片田舎から哀をこめて

野山を駆け回る程の自然もなく、天を貫くようなビル群もない。中途半端な片田舎からお送りします

トンネルを抜けるとトンネルだった3

「それでさ、考えたんだよ。逆に自分からぼっちになってやろうって」
 そうマイク越しに僕が言うと、
「馬鹿じゃねえの?」
 という声がイヤフォンを通して聞こえてきた。
 中学でskypeを散々やっていた僕には、幸いなことにskype仲間というものが出来ていた。高校で喋る人間はついぞ見つけることができないまま完全にコミュニティにあぶれた僕だったが、中学からのコミュニティは未だに途切れてはいなかった。
 中でもこの友人Yとは中学卒業後も何度か通話をしていた。毒舌に長けたやつだが成績は優秀。高校は県内でもトップレベルの所に進学。成績に雲泥の差があるものの、何故か馬の合うやつだった。
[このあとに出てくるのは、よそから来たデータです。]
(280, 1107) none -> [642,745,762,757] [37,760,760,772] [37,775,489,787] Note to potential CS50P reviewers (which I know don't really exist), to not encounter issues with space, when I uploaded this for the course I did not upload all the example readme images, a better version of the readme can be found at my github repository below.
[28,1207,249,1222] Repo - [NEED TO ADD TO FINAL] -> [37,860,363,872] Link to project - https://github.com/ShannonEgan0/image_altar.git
「あのね君、これから高校生活三年間もあるんだよ?それでずっとぼっちとか悲惨すぎるし、それに高校での友達って大人になってからも続くじゃん。このままだと君一生孤独なままだよ?いいのそれで?」
 一々他人の癪を鷲掴みにしてくる話し方をするものの、その発言はいつも真を突いていた。その日も、あんな高校で三年間過ごすくらいなら友達を作らない方がいいという僕の話に至極最もな意見を返していた。
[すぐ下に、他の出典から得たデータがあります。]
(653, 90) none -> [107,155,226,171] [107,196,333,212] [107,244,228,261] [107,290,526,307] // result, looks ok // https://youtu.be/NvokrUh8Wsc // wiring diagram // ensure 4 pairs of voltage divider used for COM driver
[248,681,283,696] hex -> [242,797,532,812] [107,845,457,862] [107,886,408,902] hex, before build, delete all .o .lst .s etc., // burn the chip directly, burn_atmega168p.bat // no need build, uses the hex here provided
「そうは言ってもさ、お前はあの高校のヤバさを理解してないんだよ。全員だぜ?全員チンパン。ヤバいんだってあそこ」
「あのね君はそう言って友達を作る努力をしてないだけなんだよ。友達を作らないんじゃなくて本当は君は友達を作れないだけなんだよ」
 そう言われて言葉に詰まった。僕の思惑の半分をそっくりそのまま言い当てられたからだ。確かにその通りだった。僕はあのクラス全体に漂うリア充香に辟易しながらも、それに合わせる努力というものを全くしていなかった。できないと思ったし、したくもなかったからだ。今思えばあの頃の僕は自分で自分の枠というものを設定していて、そこから自分がはみ出さないように、あるいは誰かがこの中に入ってこないように必死に必死に努力していたのだと思う。しかし本当は、この枠を破ってでも誰かと話し、友達を作ることが大事だということは分かっていたのだ。分かっていながら必死にこの枠を守っていたのだ。それは恐らく意地とかプライドとかいう言葉に言い換えられると思う。……まああの頃というか今もなんだけどね。